→ **Detected change data**:
Start of Block

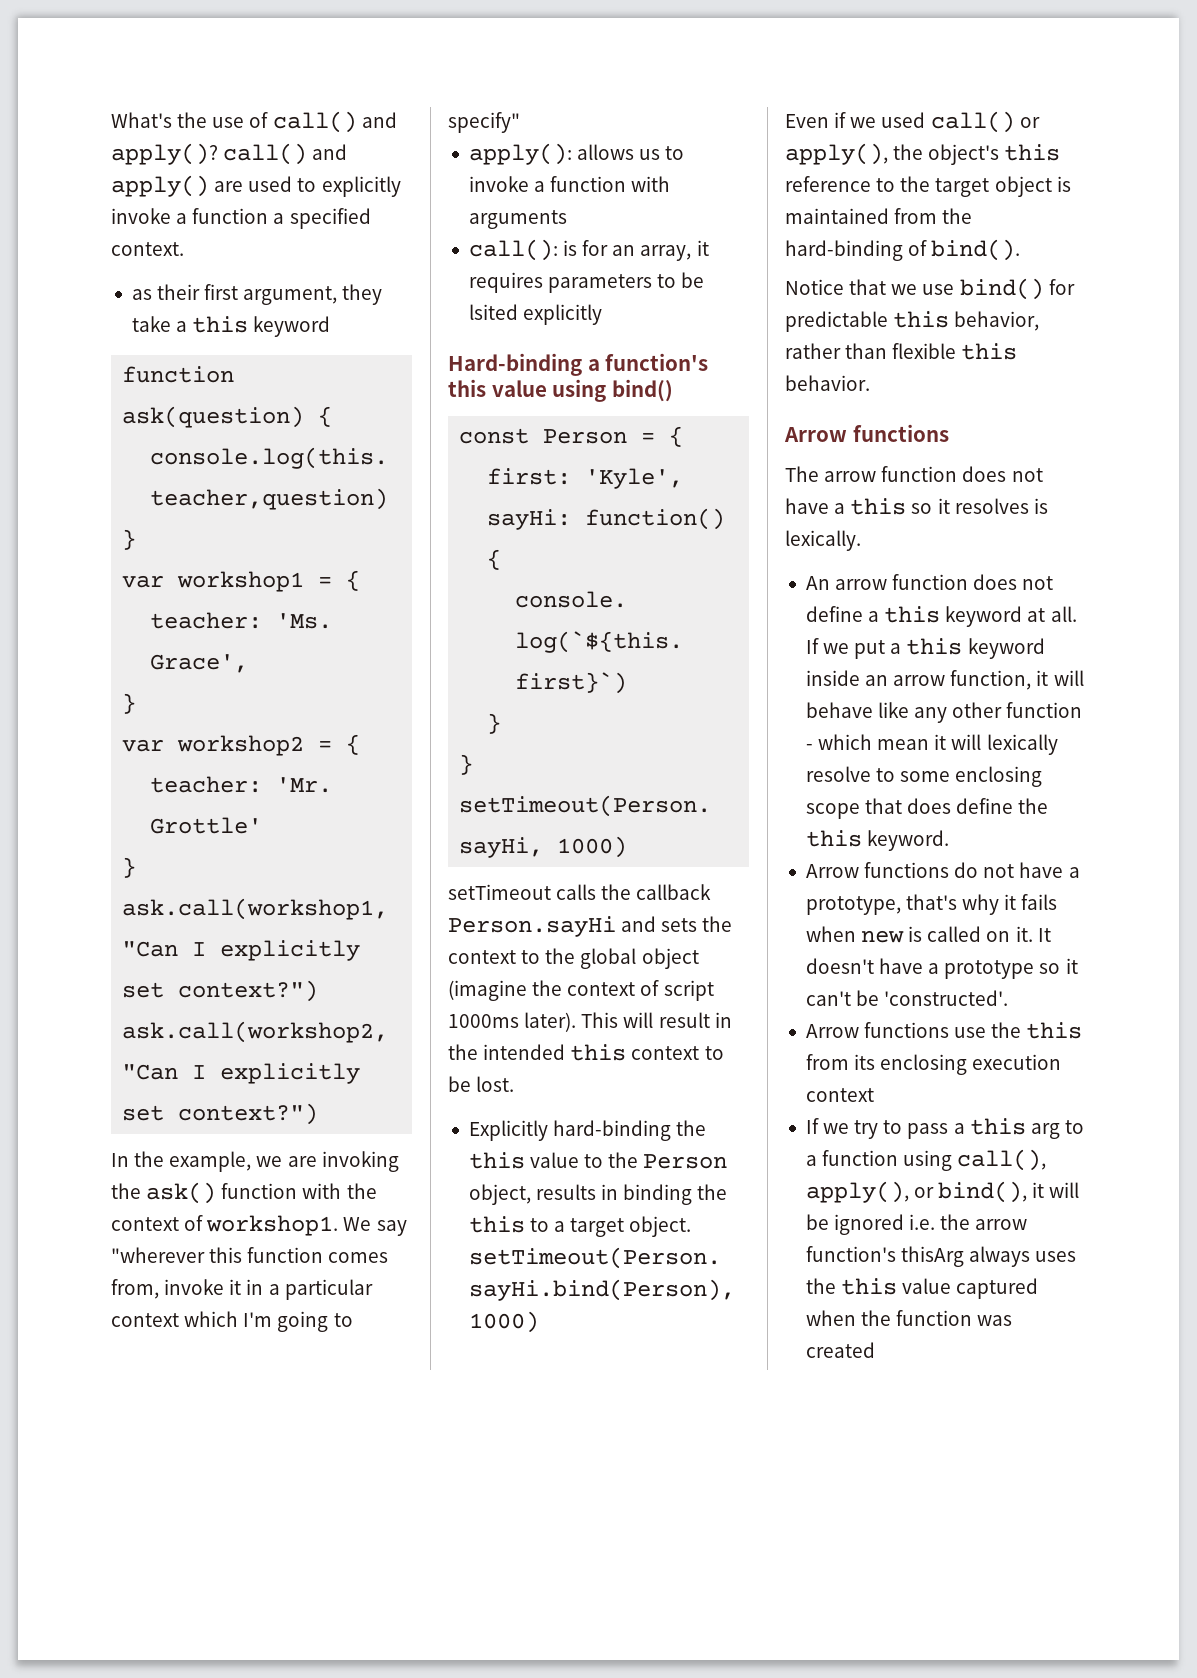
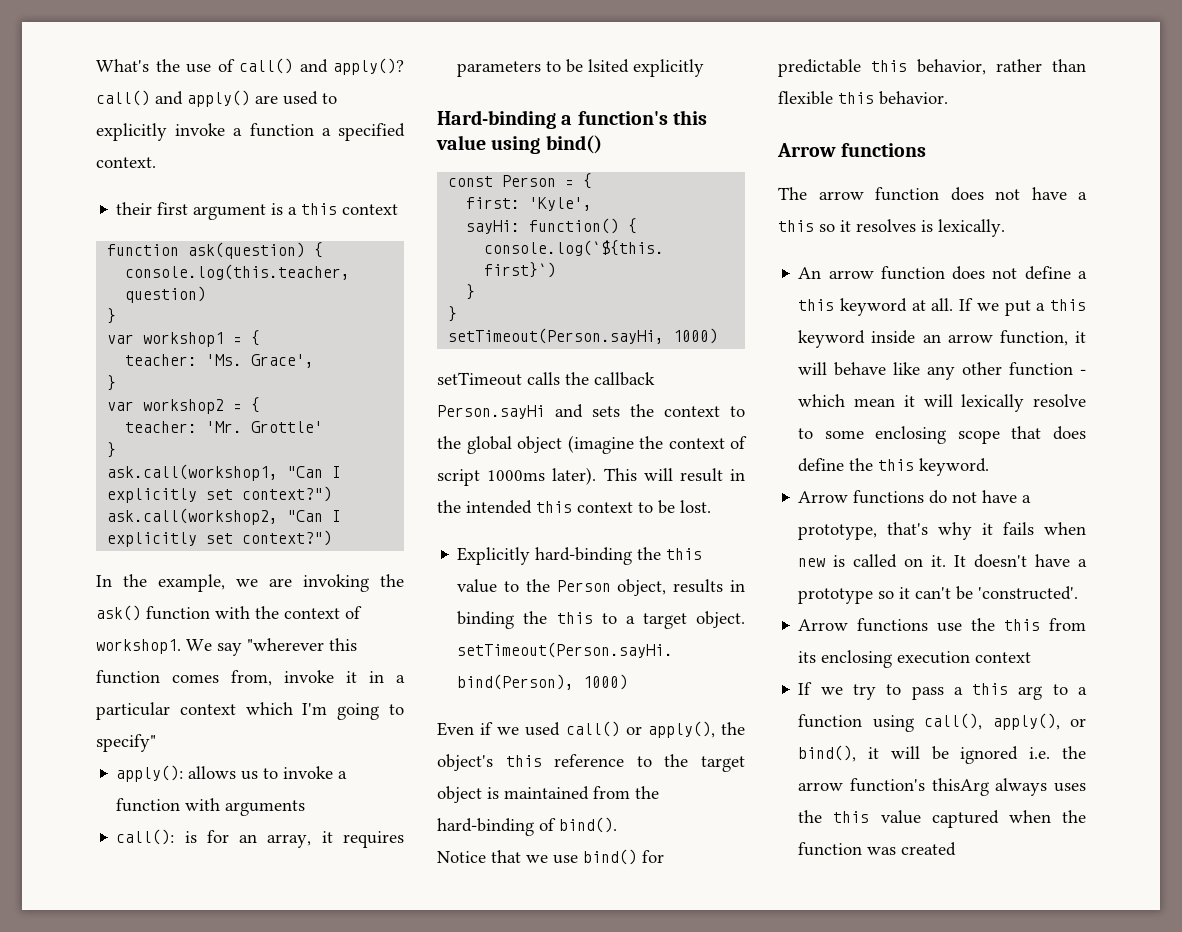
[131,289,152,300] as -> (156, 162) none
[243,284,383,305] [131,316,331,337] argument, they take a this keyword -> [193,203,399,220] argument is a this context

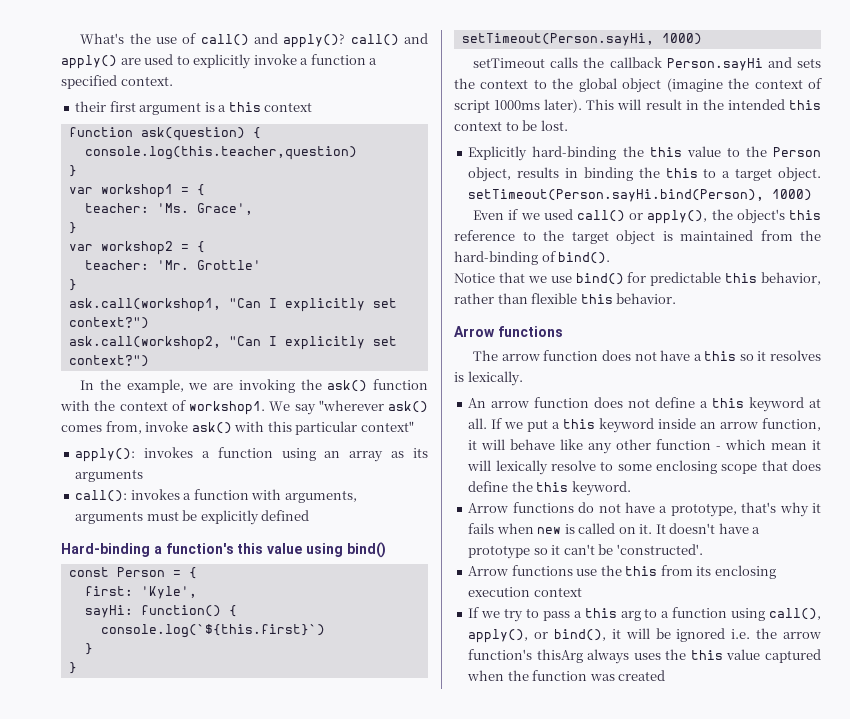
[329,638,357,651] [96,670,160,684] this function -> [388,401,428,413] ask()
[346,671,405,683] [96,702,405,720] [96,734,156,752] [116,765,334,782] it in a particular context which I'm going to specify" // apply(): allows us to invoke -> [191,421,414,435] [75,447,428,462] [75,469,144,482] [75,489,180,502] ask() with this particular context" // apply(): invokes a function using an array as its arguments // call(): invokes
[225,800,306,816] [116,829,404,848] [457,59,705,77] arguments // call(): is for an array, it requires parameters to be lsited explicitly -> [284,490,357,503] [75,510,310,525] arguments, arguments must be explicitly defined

End of Block

→ **The task**: Write out every line above exactly, minus images.

→ **Solution for this task**:
[131,289,152,300] as -> (156, 162) none
[243,284,383,305] [131,316,331,337] argument, they take a this keyword -> [193,203,399,220] argument is a this context

[329,638,357,651] [96,670,160,684] this function -> [388,401,428,413] ask()
[346,671,405,683] [96,702,405,720] [96,734,156,752] [116,765,334,782] it in a particular context which I'm going to specify" // apply(): allows us to invoke -> [191,421,414,435] [75,447,428,462] [75,469,144,482] [75,489,180,502] ask() with this particular context" // apply(): invokes a function using an array as its arguments // call(): invokes
[225,800,306,816] [116,829,404,848] [457,59,705,77] arguments // call(): is for an array, it requires parameters to be lsited explicitly -> [284,490,357,503] [75,510,310,525] arguments, arguments must be explicitly defined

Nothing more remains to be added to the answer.